Como yo era mayor de edad, mi mamá no pudo entrar conmigo. Se quedó afuera fumando mientras esperaba noticias. Cuando salí, me preguntó de inmediato: “¿Y? ¿Qué pasó?”. No sabía cómo decirlo. Solo la miré y le dije: “Sí, mamá, tengo cinco meses. Y él o ella está bien”.

Justo entonces llegó el progenitor de mi hijo. Mi mamá lo había llamado para avisarle. Lo llamo así porque hoy no es mi pareja ni cumple un rol de padre. Cuando le conté que estaba embarazada, fui clara: iba a seguir adelante con el embarazo y quería cuidarlo (y cuidarme) como no lo había hecho en esos cinco meses. También le dije que, si no quería hacerse cargo, no tenía por qué hacerlo. Y así fue.

Después de esa conversación, volví a casa. El ambiente era extraño. Mi mamá, entre la pena y la preocupación, me sirvió un pan con té. Pero yo apenas podía comer. Ni siquiera lograba procesar lo que estaba viviendo, ni todo lo que vendría después.

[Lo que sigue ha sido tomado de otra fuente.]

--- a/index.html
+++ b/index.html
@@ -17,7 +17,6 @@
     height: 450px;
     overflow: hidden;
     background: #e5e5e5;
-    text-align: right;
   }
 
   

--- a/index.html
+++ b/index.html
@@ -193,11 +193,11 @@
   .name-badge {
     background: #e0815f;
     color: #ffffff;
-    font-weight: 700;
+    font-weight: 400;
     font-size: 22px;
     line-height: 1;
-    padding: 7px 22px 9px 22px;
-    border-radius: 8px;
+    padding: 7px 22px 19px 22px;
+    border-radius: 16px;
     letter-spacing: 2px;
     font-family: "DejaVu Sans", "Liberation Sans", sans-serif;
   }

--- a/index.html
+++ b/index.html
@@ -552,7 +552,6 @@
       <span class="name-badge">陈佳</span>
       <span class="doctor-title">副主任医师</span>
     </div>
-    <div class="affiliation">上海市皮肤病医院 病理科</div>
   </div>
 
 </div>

Me dolía saber que pasaría el embarazo sola, sin pareja, sin ese acompañamiento que una imagina.

Al día siguiente me desperté con una mezcla de pena y preocupación que no se iba. Pero todo cambió con mi primer control después de la noticia. Desde ese momento, mi bebé se convirtió en la luz de mis ojos. A pesar de lo difícil que fue enterarme, él había sido fuerte. Creció sano, incluso sin los cuidados que un embarazo requiere.

Casi al final, en el penúltimo mes, supe que sería niño. Empecé a comprarle ropa y a preparar su espacio. No tenía una pieza propia para él, pero eso no me importó. Decidí decorar mi habitación, pensando que, aunque compartiera ese espacio conmigo, sería su lugar, su refugio desde el primer día.

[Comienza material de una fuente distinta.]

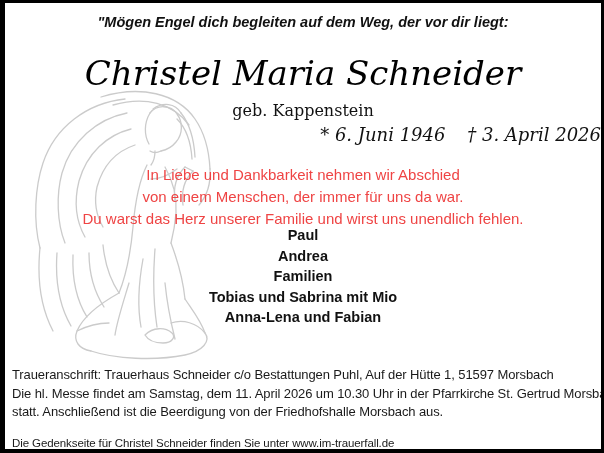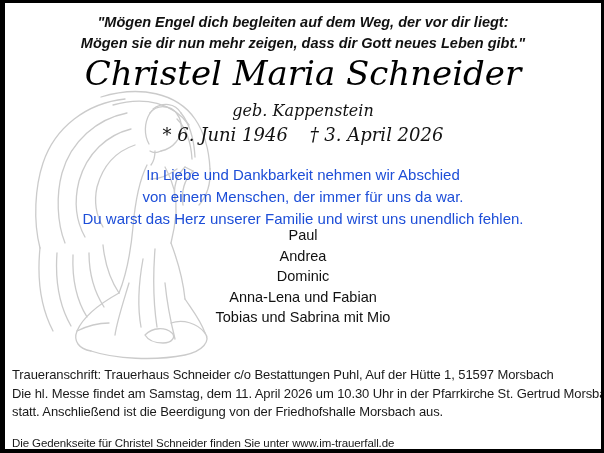--- a/index.html
+++ b/index.html
@@ -142,7 +142,6 @@
 
   <div class="centered quote">
     <div>"Mögen Engel dich begleiten auf dem Weg, der vor dir liegt:</div>
-    <div>Mögen sie dir nun mehr zeigen, dass dir Gott neues Leben gibt."</div>
   </div>
 
   <h1 class="centered name">Christel Maria Schneider</h1>

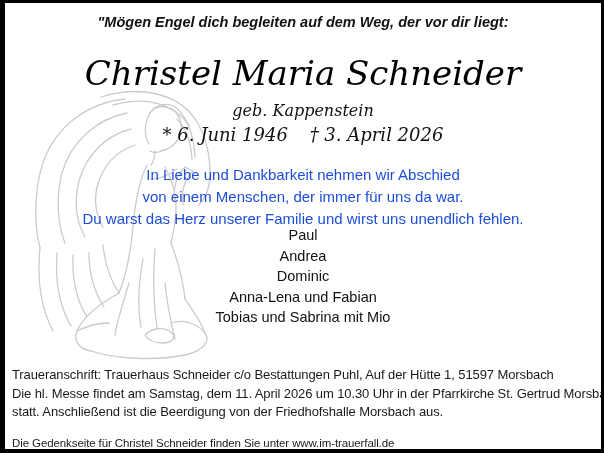--- a/index.html
+++ b/index.html
@@ -46,7 +46,6 @@
   .maiden {
     top: 98px;
     font-family: "DejaVu Serif", serif;
-    font-style: italic;
     font-size: 16px;
     color: #111;
   }

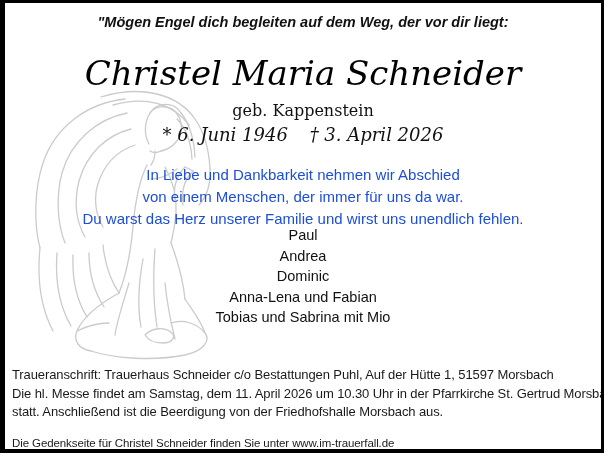--- a/index.html
+++ b/index.html
@@ -55,6 +55,7 @@
     font-style: italic;
     font-size: 18px;
     color: #111;
+    text-align: right;
   }
   .dates .death { margin-left: 16px; }
   .farewell {

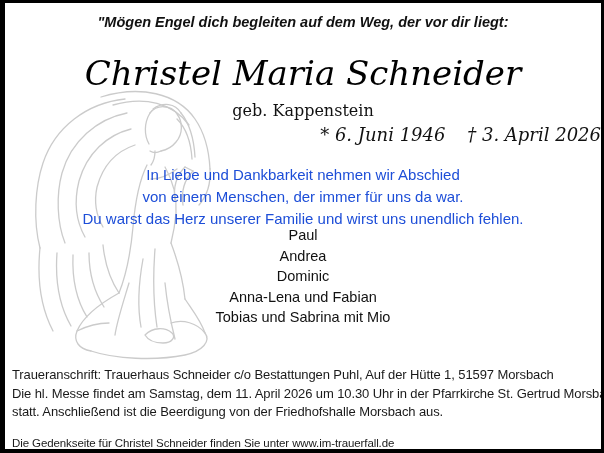--- a/index.html
+++ b/index.html
@@ -62,7 +62,7 @@
     top: 161px;
     font-size: 15px;
     line-height: 22px;
-    color: #1d4ed8;
+    color: #ef4444;
   }
   .mourners {
     top: 222px;

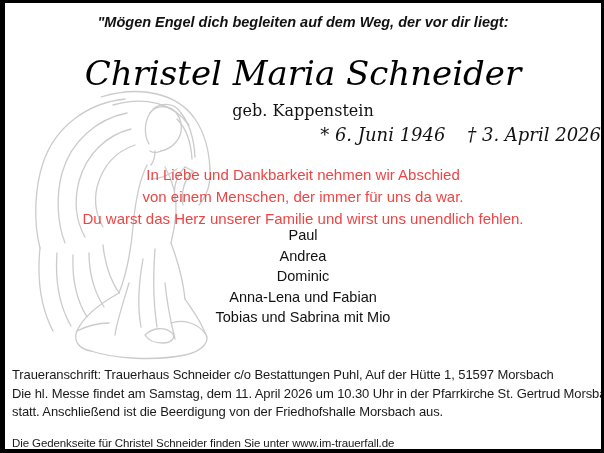--- a/index.html
+++ b/index.html
@@ -66,7 +66,7 @@
   }
   .mourners {
     top: 222px;
-    font-weight: 400;
+    font-weight: 700;
     font-size: 14.5px;
     line-height: 20.5px;
     color: #111;

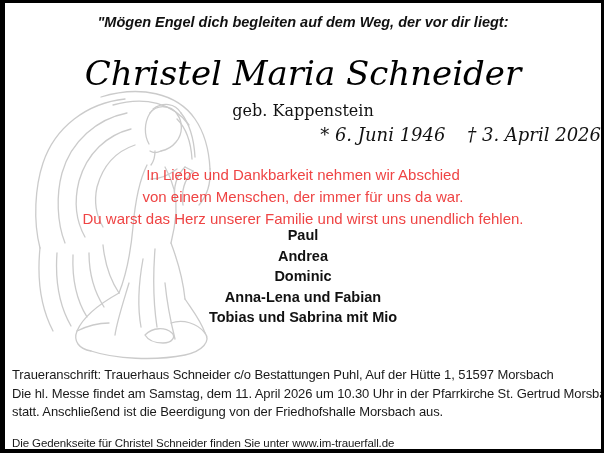--- a/index.html
+++ b/index.html
@@ -162,7 +162,7 @@
   <div class="centered mourners">
     <div>Paul</div>
     <div>Andrea</div>
-    <div>Dominic</div>
+    <div>Familien</div>
     <div>Anna-Lena und Fabian</div>
     <div>Tobias und Sabrina mit Mio</div>
   </div>

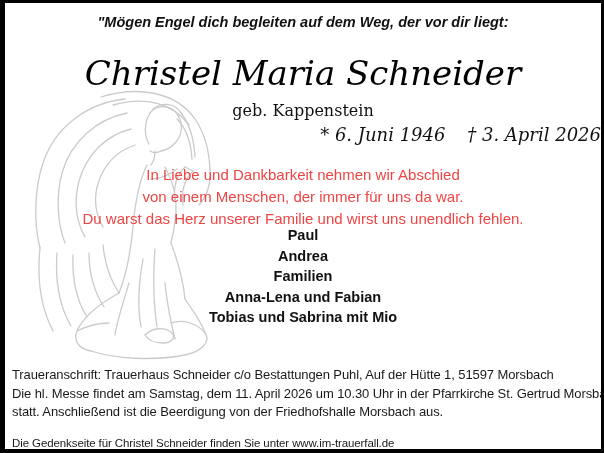--- a/index.html
+++ b/index.html
@@ -163,8 +163,8 @@
     <div>Paul</div>
     <div>Andrea</div>
     <div>Familien</div>
+    <div>Tobias und Sabrina mit Mio</div>
     <div>Anna-Lena und Fabian</div>
-    <div>Tobias und Sabrina mit Mio</div>
   </div>
 
   <div class="footer">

A pesar de lo caótico que fue todo, Alonso, como decidí llamarlo, llegó para cambiar mi vida, para bien. Y no solo la mía, sino también la de mi mamá y mi papá, quienes encontraron en él una nueva motivación: su nieto, a quien nunca han dejado de mostrarle su amor.

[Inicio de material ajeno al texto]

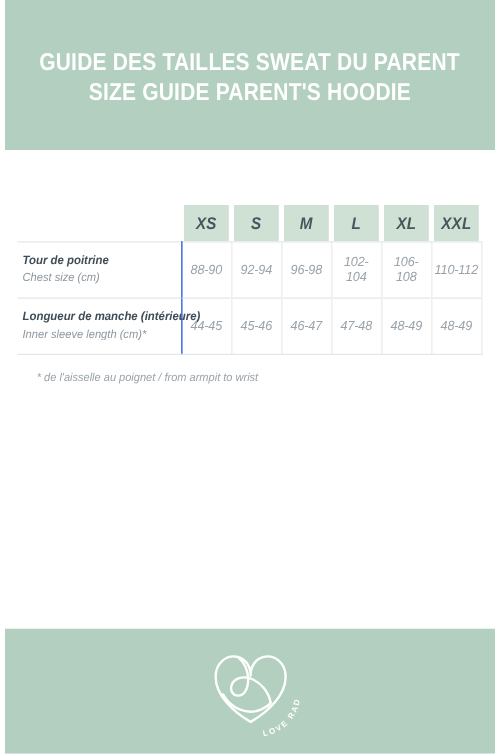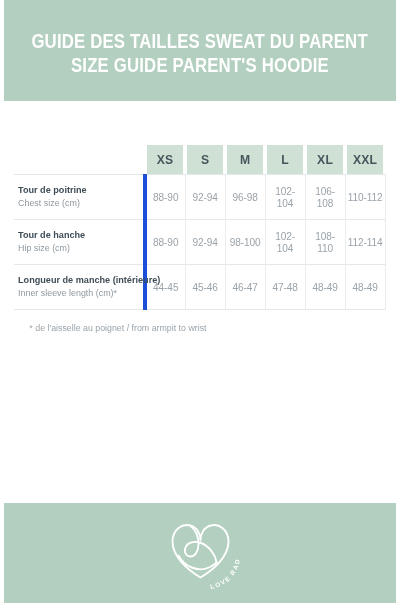--- a/index.html
+++ b/index.html
@@ -26,7 +26,7 @@
   
   .header-band {
     margin: 0 4px;
-    height: 101px;
+    height: 120px;
     background: #b2cfbf;
     display: flex;
     flex-direction: column;

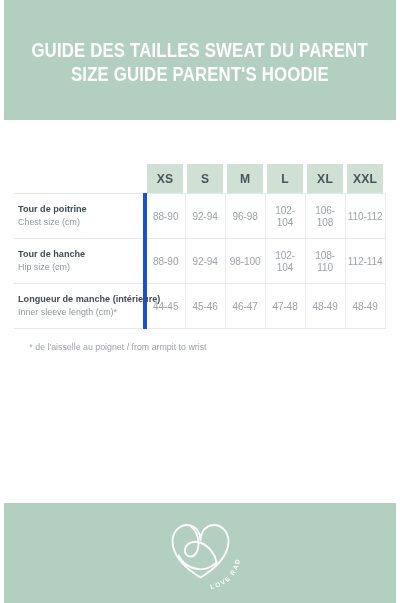--- a/index.html
+++ b/index.html
@@ -56,6 +56,7 @@
   .table-wrap {
     padding: 44px 14px 0 14px;
     box-sizing: border-box;
+    font-style: italic;
   }
   table.size-table {
     width: 372px;

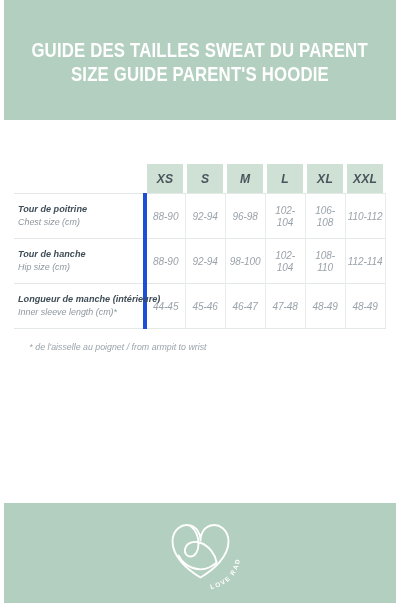--- a/index.html
+++ b/index.html
@@ -94,7 +94,7 @@
     box-sizing: border-box;
   }
   tbody tr td:first-child {
-    border-right: 4px solid #1d4ed8;
+    border-right: 1px solid #1d4ed8;
   }
   tbody tr:last-child td {
     border-bottom: 1px solid #e4e8e6;

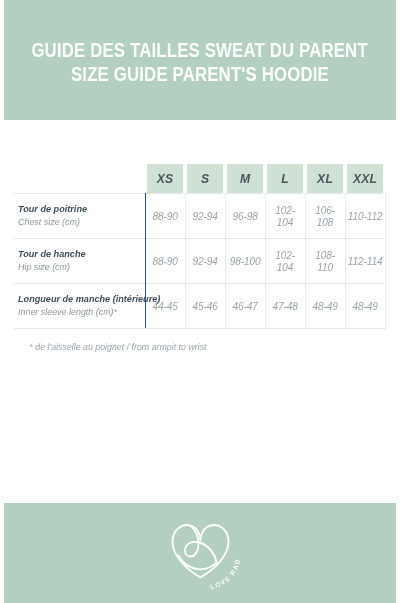--- a/index.html
+++ b/index.html
@@ -214,18 +214,6 @@
         </tr>
 
 
-        <tr>
-          <td class="label-cell">
-            <span class="lbl-fr">Tour de hanche</span>
-            <span class="lbl-en">Hip size (cm)</span>
-          </td>
-          <td class="value-cell">88-90</td>
-          <td class="value-cell">92-94</td>
-          <td class="value-cell">98-100</td>
-          <td class="value-cell">102-104</td>
-          <td class="value-cell">108-110</td>
-          <td class="value-cell">112-114</td>
-        </tr>
 
 
         <tr>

Alonso hoy tiene 15 años y tiene dos hermanos: Isidora (11) y Mateo (2). Con ellos, disfruté del embarazo desde el primer día, sin el miedo ni las dudas que viví con Alonso. Pero no me arrepiento de nada. Siento que, tal como llegó al mundo, su llegada fue especial, única, y marcó tanto mi vida como la suya.

Mi hijo es un ser de luz, y siento que, desde el primer momento en que lo conocen, deja huella. Así como a mí, cuando me enteré de él: fue un golpe tan inesperado, pero al mismo tiempo tan hermoso.